Improve the function OR characterization of an existing BioBrick Part or Device and enter this information in the Registry. Please see the Registry help page on how to document a contribution to an existing part. This part must NOT be from your 2016 part number range.
- During our project we needed to express GFP, but the only GFP BioBrick (BBa_E0840) available in the distribution kit does not contain a promoter, thus it can only be used if cloned downstream of one. It is also for this reason that this part did not have any characterization. We have improved BioBrick BBa_E0840 in 2 different ways: on the one hand, we provided 5 ready-to-go expression devices for green fluorescence (with promoters of different strengths), which can be used by future teams; on the other hand, this has allowed us to provide characterization for this uncharacterized GFP part. Also, all the biobricks created based on this part were characterized by measuring their spectrum and growth cycle.
Demonstrate a functional proof of concept of your project. Your proof of concept must consist of a BioBrick device; a single BioBrick part cannot constitute a proof of concept.
- We successfully expressed the enzyme silicatein from the sponge Tethya aurantia in Escherichia coli, which enabled us to coat the bacterium in polysilicate. Combining this with the overexpression of the bolA gene, this yields a spherical, glass coated cell, which can be used as a microlens.
Show your project working under real-world conditions.
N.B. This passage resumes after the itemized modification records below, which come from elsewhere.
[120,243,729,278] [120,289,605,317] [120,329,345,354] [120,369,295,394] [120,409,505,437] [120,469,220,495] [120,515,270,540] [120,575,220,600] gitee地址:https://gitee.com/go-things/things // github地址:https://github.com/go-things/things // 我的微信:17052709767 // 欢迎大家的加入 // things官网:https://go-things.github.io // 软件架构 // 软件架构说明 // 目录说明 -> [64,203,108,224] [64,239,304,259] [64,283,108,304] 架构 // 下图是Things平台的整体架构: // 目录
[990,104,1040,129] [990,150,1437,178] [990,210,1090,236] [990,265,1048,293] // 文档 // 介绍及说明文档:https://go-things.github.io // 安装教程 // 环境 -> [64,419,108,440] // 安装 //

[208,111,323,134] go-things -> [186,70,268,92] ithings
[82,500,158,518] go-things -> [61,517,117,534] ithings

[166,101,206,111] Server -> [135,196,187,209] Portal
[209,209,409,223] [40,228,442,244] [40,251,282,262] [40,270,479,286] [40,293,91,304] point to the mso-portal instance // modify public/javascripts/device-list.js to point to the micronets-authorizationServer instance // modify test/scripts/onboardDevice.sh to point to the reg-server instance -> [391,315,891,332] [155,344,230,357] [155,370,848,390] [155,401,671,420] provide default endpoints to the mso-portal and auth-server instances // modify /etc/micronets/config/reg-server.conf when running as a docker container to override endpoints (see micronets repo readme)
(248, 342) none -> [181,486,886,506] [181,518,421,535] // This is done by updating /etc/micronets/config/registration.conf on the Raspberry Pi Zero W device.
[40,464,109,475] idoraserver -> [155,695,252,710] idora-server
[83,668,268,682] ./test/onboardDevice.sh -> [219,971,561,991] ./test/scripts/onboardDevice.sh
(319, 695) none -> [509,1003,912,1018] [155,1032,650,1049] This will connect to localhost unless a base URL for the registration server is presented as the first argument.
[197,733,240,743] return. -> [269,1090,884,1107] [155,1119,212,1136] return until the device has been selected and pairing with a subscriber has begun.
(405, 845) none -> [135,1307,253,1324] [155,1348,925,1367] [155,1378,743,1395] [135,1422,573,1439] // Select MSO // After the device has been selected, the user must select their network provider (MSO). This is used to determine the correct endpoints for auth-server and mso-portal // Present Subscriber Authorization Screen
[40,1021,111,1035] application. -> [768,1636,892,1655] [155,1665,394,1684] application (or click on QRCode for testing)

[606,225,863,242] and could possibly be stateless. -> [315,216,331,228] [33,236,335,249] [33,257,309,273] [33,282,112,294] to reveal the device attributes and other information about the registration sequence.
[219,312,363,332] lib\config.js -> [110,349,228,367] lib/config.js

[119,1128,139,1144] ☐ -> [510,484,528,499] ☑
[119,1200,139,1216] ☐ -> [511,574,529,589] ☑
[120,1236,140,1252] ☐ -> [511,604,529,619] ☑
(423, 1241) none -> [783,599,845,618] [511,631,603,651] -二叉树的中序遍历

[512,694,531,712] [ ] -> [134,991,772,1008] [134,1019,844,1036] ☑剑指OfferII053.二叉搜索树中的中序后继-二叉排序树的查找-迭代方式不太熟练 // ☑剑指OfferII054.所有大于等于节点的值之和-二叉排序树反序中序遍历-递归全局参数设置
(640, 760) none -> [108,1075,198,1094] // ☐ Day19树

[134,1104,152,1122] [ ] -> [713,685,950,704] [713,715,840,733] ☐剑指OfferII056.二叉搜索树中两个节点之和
To achieve this criterion, you should demonstrate your whole system, or a functional proof of concept working under simulated conditions in the lab.
- In our project, we have designed a potential product to increase light capturing: biological microlenses and tested them under real-world conditions. The lenses will be beneficial for many different applications, such as microscopy, cameras and solar panels. Especially the application of microlens arrays to improve solar cells is promising. Many innovations have already happened in these fields, however our biological microlenses are more environmentally friendly produced and our microlenses are already ten to hundred times smaller than chemically produced microlenses. Since our biolenses contain a cell, physical properties could be different from other microlenses. To see if our microlenses were able to improve solar panels, we tested the under simulated real-world conditions. Since we could not take our cells outside, we placed our cells on a solar panel and placed it in a solar simulator, a device that simulates the light emitted by the sun. Here we have shown that >99% of the incident light is transmitted through our biolenses. This shows that the biolenses have great potential in the former mentioned applications. To implement the biolenses, further research is needed on how to structurally arrange our biolenses.